So open up your mind and let Soulfly enrich your musical horizons, cause listening to one type of music won't do you any good as you can see. You speak like pensioners complaining about today's youth, wanting old times come back.
Posted by Monarch:
What's up with singers leaving good bands for sh1tty ones? Sepultura? Pantera? What the fu(ck?
Posted by Hobo:
After four albums of pure Nu, it doesn't seem your hopes are too realistic. If only Max fooled us all and released a brilliant, dynamic new metal album.
Posted by DeadSun:
Look folks, when it comes right down to it, we all want to support Max. I know I do--- only with every successive release, I can't help but ask myself "what the hell is going on, here?". The problem, as I see it, is that we are able to reference back to an EARLIER body of music in Sepultura. In doing this, I wouldn't be able to take seriously any person who wouldn't conceed that Sep's work easily surpasses Max's more recent efforts--- both in terms of style, innovation, and substance. Don't any of you DARE snap back at me with any f*ckin' "UR jUst Dah JeLLuss UhV dAH Max" sh*t, either. I've been a fan of this guy's music since "Beneath the Remains" in '89. I've stated this many times here in the past--- "Roots", as great as it was, inevitably brought Max down a notch. It would seem that, following the success of "Roots", Max caught a bad case of "Ratamahatta-itis"--- inadvertently adopting the song-formula for "Ratamahatta" as his preferred offspring, resulting in a slew of releases which come across, often times, as "Ratamahatta" played 17 different ways. I believe it can be argued that "Roots" indirectly laid a lot of brickwork for NU Metal bands to come. I just hope that Max can avoid falling into the NU Metal pit himself.

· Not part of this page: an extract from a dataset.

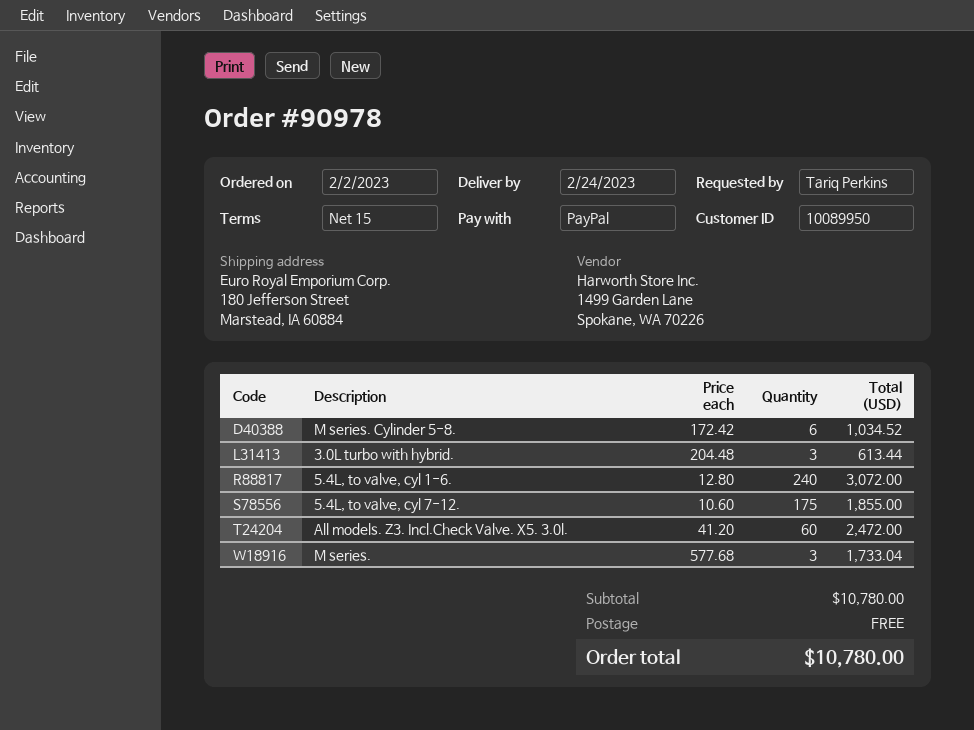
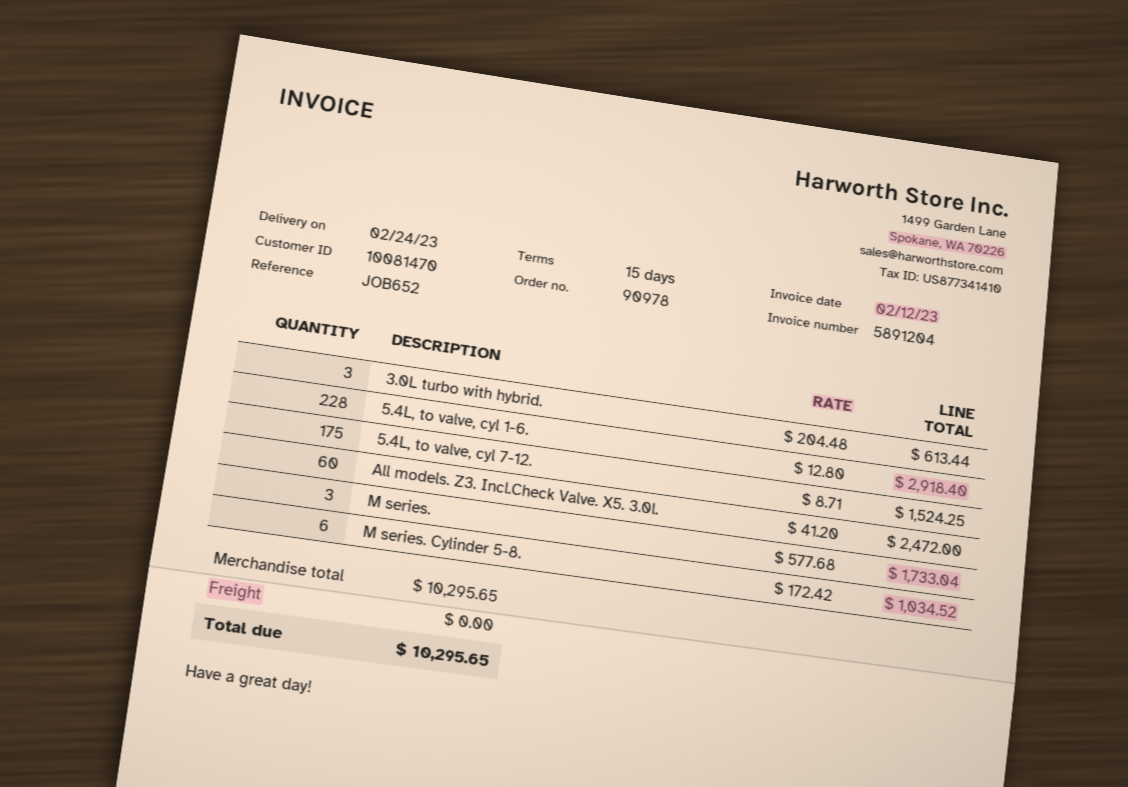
customer number: 10089950 -> 10081470
5.4L, to valve, cyl 1-6.: 240 x 12.80 = 3072.00 -> 228 x 12.80 = 2918.40
5.4L, to valve, cyl 7-12.: 175 x 10.60 = 1855.00 -> 175 x 8.71 = 1524.25
subtotal: 10780.00 -> 10295.65
total: 10780.00 -> 10295.65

Posted by Lance: this album gets atleast four stars
Posted by Deth: I just picked up a copy of Sepulturas
Chaos AD last week and there is no comparision. If MAX was able to keep
the same sound as the single for the whole CD he would of had a winner.
But it didn't happen.
Posted by
Hobo: Yeah, thats why they suck - because it's
not death metal. I mean, ignore the fact that every successive Soulfly
album has dropped in terms of originality, musicianship and overall quality.

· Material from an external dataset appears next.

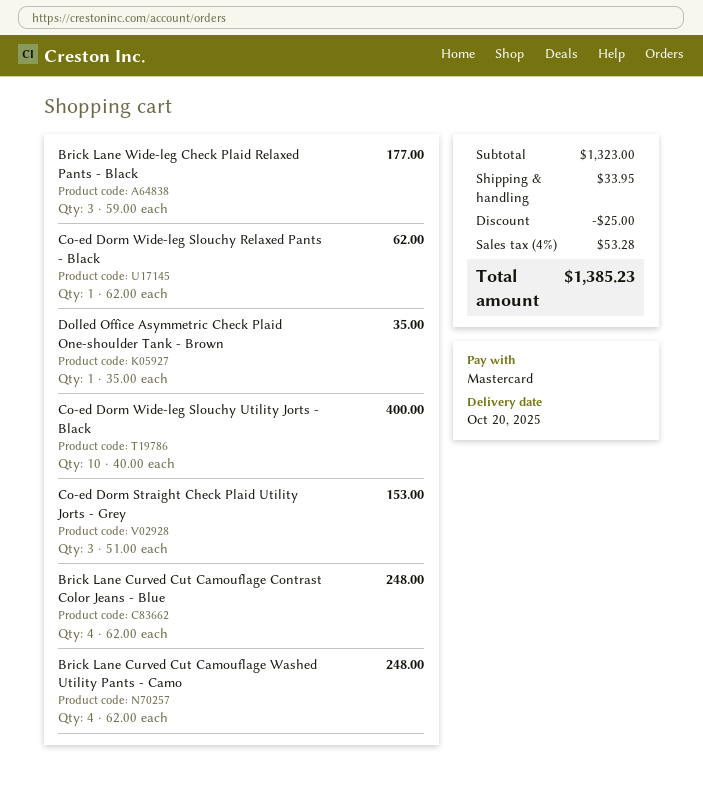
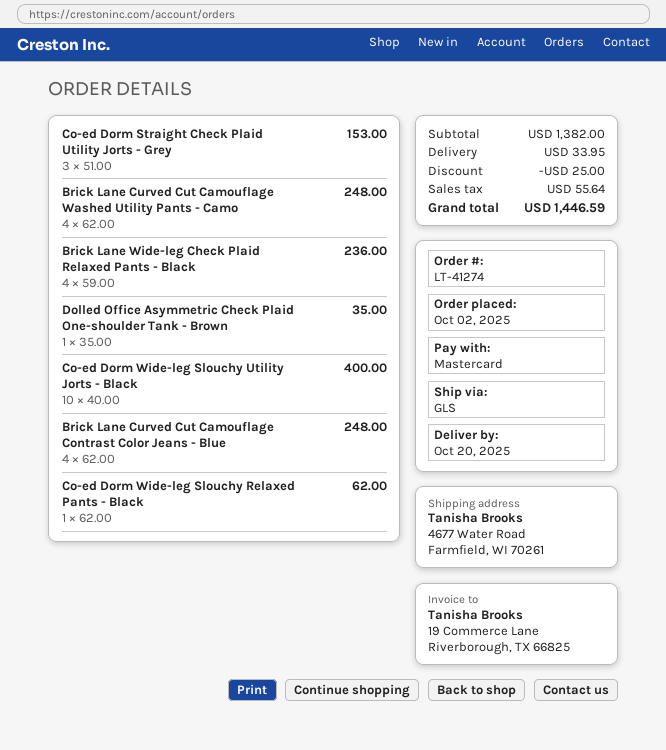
Brick Lane Wide-leg Check Plaid Relaxed Pants - Black: 3 x 59.00 = 177.00 -> 4 x 59.00 = 236.00
subtotal: 1323.00 -> 1382.00
tax: 53.28 -> 55.64
total: 1385.23 -> 1446.59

Ignore the fact that I've sung praises of other numetal bands - despite
the fact I would never listen to them. Ignore the fact that this CD actually
does suck - compared to other Soulfly albums, numetal albums, metal albums
and music albums in general. Ignore all that then yes, *obviously* the
single reason I tore apart the album was because it was numetal and not
death metal. Your smugness does not befit your retarded comment. (Not 'growling
rebels' anymore? Does the track title 'Born Again Anarchist' suggest Max
has joined the Greens then?)
Posted by
Real: Figures, they don't play death metal anymore
so Hobo thinks they suck now. Maybe they're not growling rebels anymore,
ever think of that captain?
Posted by
defhed: I think that max will release an "easy
listening" album next. I love max but this isn't the max that i have grown
to know
Posted by Hobo: Perhaps he was referring to the 20 minutes
of accumulated pointless intros and outros. They pissed me off.
Posted byDeth: It is different then most releases???
maybe. in that is doesn't follow the standard Verse Chorus Verse structure?
I'm kind of wondering how the format is confussing? The In the MeanTime
Cover was just bad. I was not a big Helment fan but I picked up the greatest
hits and well just get that album if you want to listen to Helmet.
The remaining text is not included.